[Records drawn from a dataset]
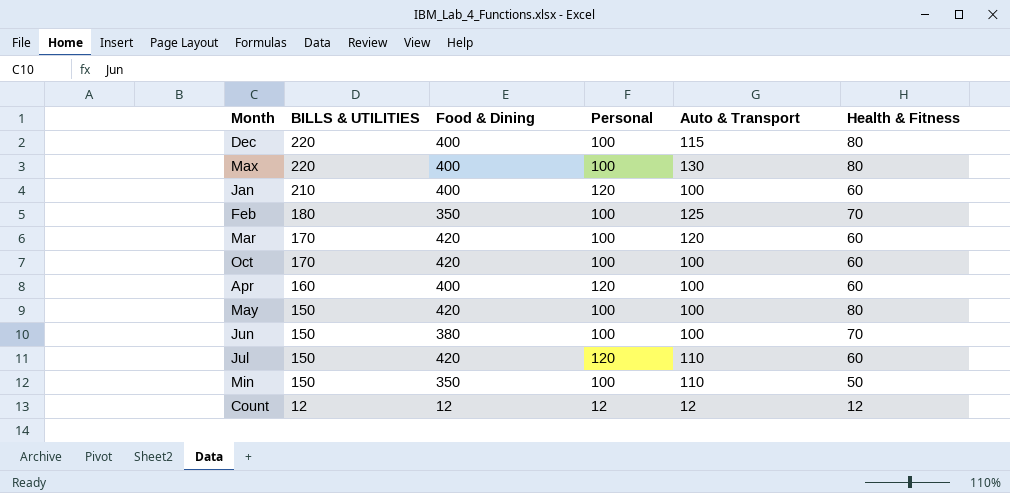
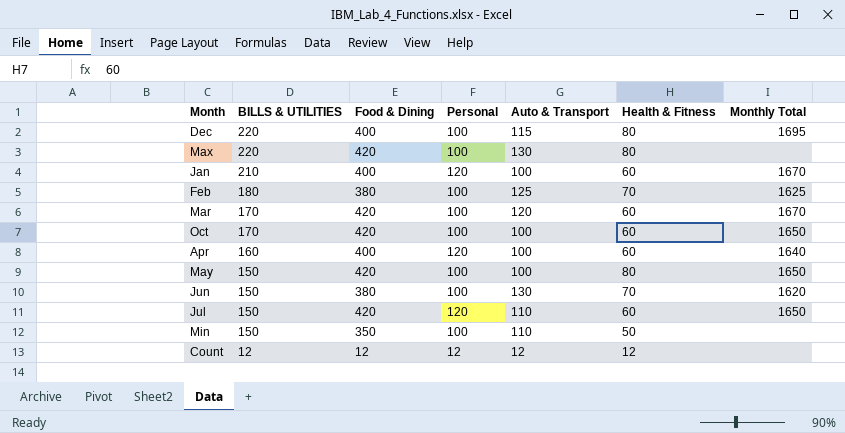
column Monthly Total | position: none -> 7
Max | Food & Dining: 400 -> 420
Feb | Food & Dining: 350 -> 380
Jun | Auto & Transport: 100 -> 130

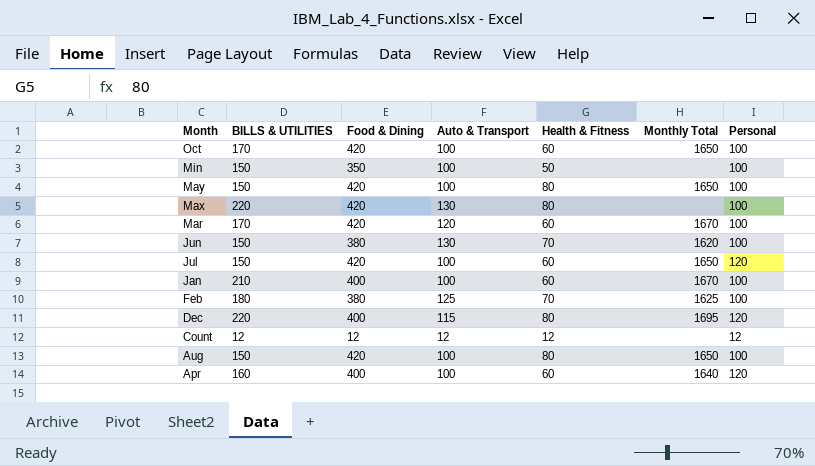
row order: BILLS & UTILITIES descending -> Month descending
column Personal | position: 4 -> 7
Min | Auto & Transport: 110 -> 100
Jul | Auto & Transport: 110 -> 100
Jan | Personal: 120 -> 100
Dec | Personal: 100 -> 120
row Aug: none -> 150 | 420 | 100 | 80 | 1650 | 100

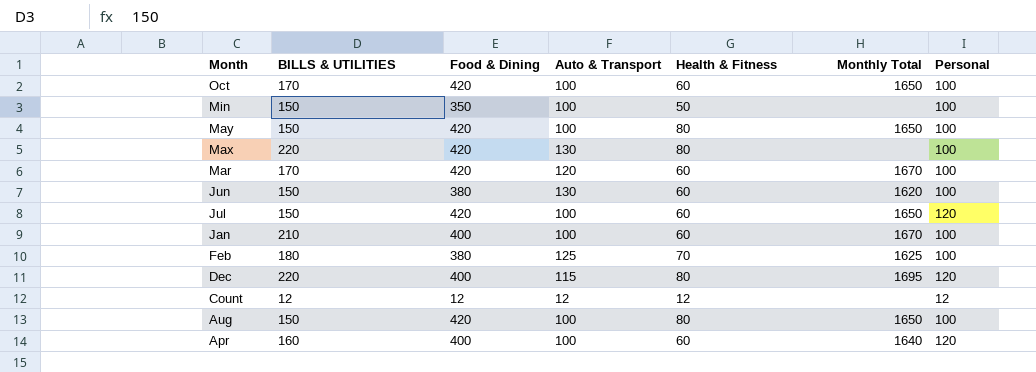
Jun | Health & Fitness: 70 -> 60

_Exercise requirements:_ Every line in the records above with the string "Auto" in it should be shown.

_Answer box:_
Jun | Auto & Transport: 100 -> 130
Min | Auto & Transport: 110 -> 100
Jul | Auto & Transport: 110 -> 100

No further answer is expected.